— DATA EXTRACTS —
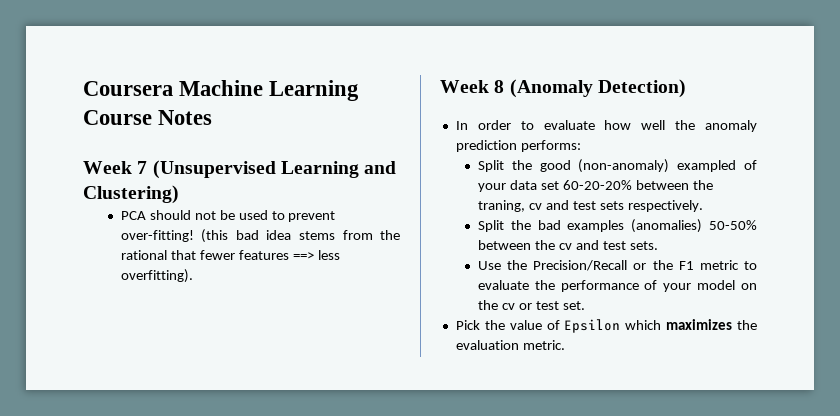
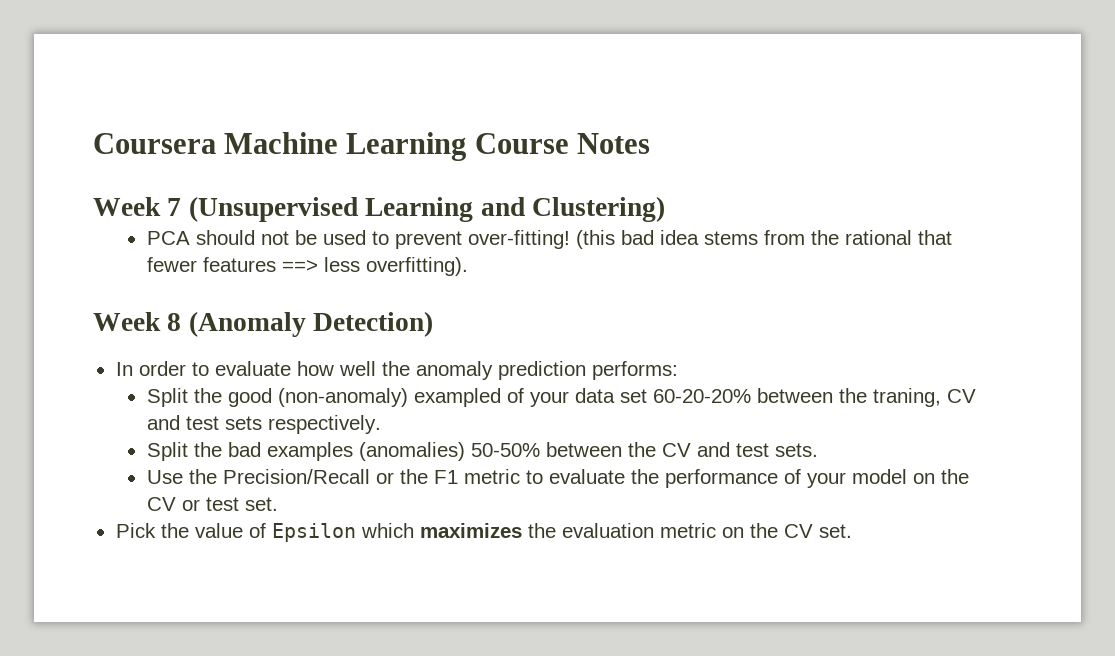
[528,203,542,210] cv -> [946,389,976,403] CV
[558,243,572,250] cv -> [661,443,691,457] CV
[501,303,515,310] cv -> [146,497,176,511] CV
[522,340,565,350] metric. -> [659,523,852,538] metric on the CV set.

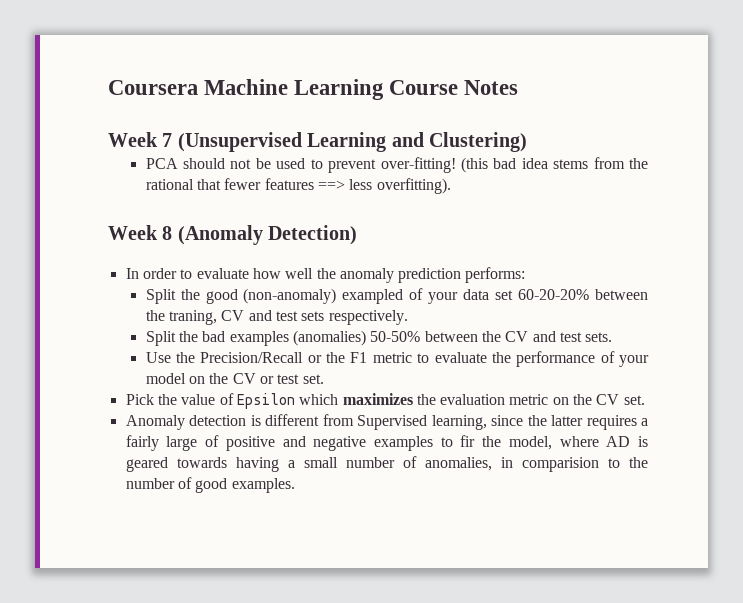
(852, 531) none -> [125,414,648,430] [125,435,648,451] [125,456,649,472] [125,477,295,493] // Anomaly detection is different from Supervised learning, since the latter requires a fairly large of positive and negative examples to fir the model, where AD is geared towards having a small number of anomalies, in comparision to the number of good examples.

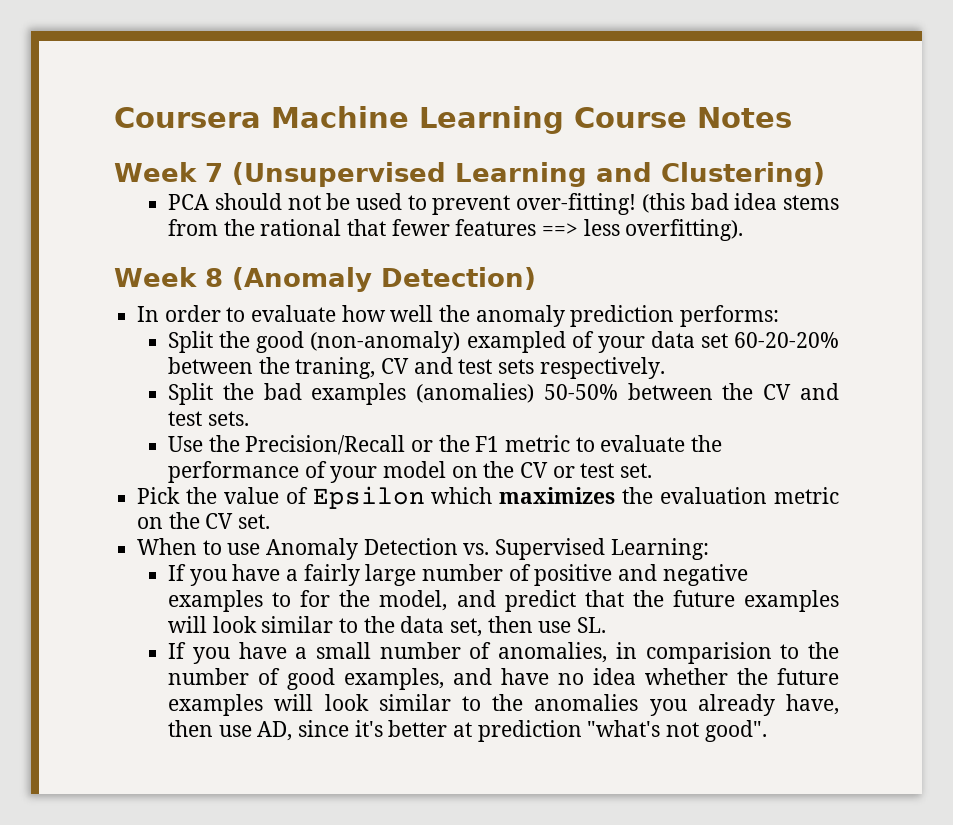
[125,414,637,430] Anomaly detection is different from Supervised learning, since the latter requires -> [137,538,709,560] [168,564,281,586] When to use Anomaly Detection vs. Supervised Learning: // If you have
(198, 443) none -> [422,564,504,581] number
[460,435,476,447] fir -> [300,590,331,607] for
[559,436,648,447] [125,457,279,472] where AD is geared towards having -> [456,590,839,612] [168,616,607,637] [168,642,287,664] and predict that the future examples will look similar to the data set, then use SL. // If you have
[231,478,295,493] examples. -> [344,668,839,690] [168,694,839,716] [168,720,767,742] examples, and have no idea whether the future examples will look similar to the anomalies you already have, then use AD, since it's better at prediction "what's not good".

— BRIEF —
For each record above, write it out exactly and omit any picture.

— RESPONSE TO THE EXERCISE —
[528,203,542,210] cv -> [946,389,976,403] CV
[558,243,572,250] cv -> [661,443,691,457] CV
[501,303,515,310] cv -> [146,497,176,511] CV
[522,340,565,350] metric. -> [659,523,852,538] metric on the CV set.

(852, 531) none -> [125,414,648,430] [125,435,648,451] [125,456,649,472] [125,477,295,493] // Anomaly detection is different from Supervised learning, since the latter requires a fairly large of positive and negative examples to fir the model, where AD is geared towards having a small number of anomalies, in comparision to the number of good examples.

[125,414,637,430] Anomaly detection is different from Supervised learning, since the latter requires -> [137,538,709,560] [168,564,281,586] When to use Anomaly Detection vs. Supervised Learning: // If you have
(198, 443) none -> [422,564,504,581] number
[460,435,476,447] fir -> [300,590,331,607] for
[559,436,648,447] [125,457,279,472] where AD is geared towards having -> [456,590,839,612] [168,616,607,637] [168,642,287,664] and predict that the future examples will look similar to the data set, then use SL. // If you have
[231,478,295,493] examples. -> [344,668,839,690] [168,694,839,716] [168,720,767,742] examples, and have no idea whether the future examples will look similar to the anomalies you already have, then use AD, since it's better at prediction "what's not good".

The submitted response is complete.